Interpretive Summary: The impact of herbicides on more than just weeds is of environmental interest. Surfactants often used with herbicides may also effect soil life. We used a silt loam and a silty clay loam from south central Missouri to investigate the impact of herbicides and surfactants on the soil microbial activity. The soils differed in some chemical and microbial characteristics and in microbial response to treatments. Most of the herbicides and surfactants used in this study did not greatly change the microbial community. A few treatments altered components of the microbial community after only one application of fieldrate chemicals. These changes varied with soil texture and compound. Whether these changes are biologically significant, either positive or negative, is not known. Further long-term studies are needed to determine additional changes in the microbial community after several years of annual applications of herbicides and surfactants. Further long-term studies conducted by the scientific community across the nation are needed to determine additional changes or lack of change in the microbial community after several years of annual applications of herbicides and surfactants. This research can be used by scientists, industry personnel and the public to assess the impact of various herbicides and surfactants on soil life.
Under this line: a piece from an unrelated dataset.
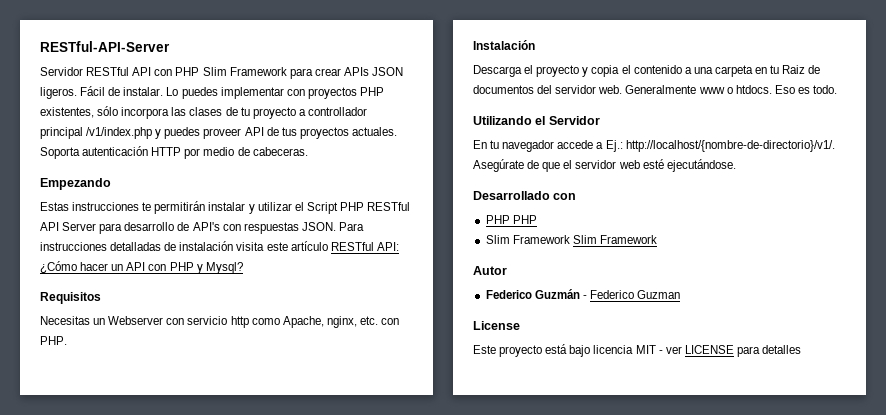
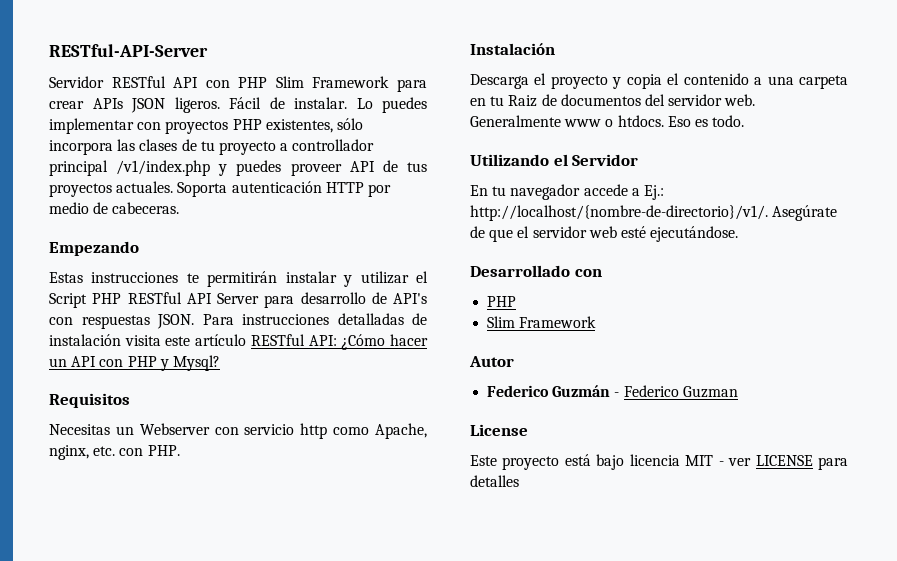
[512,215,537,224] [485,235,657,244] PHP // Slim Framework Slim Framework -> [487,316,597,328] // Slim Framework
Technical Abstract: The impact of herbicides on more than just the target weed and the effect of some herbicides on the soil biota is of environmental interest. The surfactants that are often used with herbicides are also coming under fire as a potential harm to the soil life. We used a silt loam and a silty clay loam from south central Missouri to investigate the impact of herbicides and surfactants on the soil microbial activity. The surfactants used in this study were alkylphenol ethoxylate plus alcohol ethoxylate (Activator 90), polyethoxylate (Agri-Dex) and a blend of ammonium sulfate, drift reduction/deposition polymers and anti-foam agent (Thrust). The herbicides were glyphosate (Gly-4 Plus), atrazine (Atrex) and bentazon (Basagran). Surfactants and herbicides were applied to soils at label rate, either alone or in combination, to 4000 g soil per pot. Untreated silt loam and untreated silty clay loam from south central Missouri differed in texture, some chemical characteristics and several microbial community characteristics. A few of the chemicals altered some of the components of the microbial community after only one application of field-rate amounts of chemicals. The silt loam, however, showed larger differences in changes in the microbial community with application of treatments. Few changes were seen in the PLFA markers or patterns in the silty clay loam except for polyethoxylate and bentazon treatments that increased microbial biomass; Thrust that decreased BtoF; and Agri at both rates that decreased monounsaturated fatty acids. Changes in the microbial community due to herbicides or surfactants were minimal in this study of a one-time application. Further long-term studies are needed to determine the changes in the microbial community after several years of annual applications of herbicides and surfactants.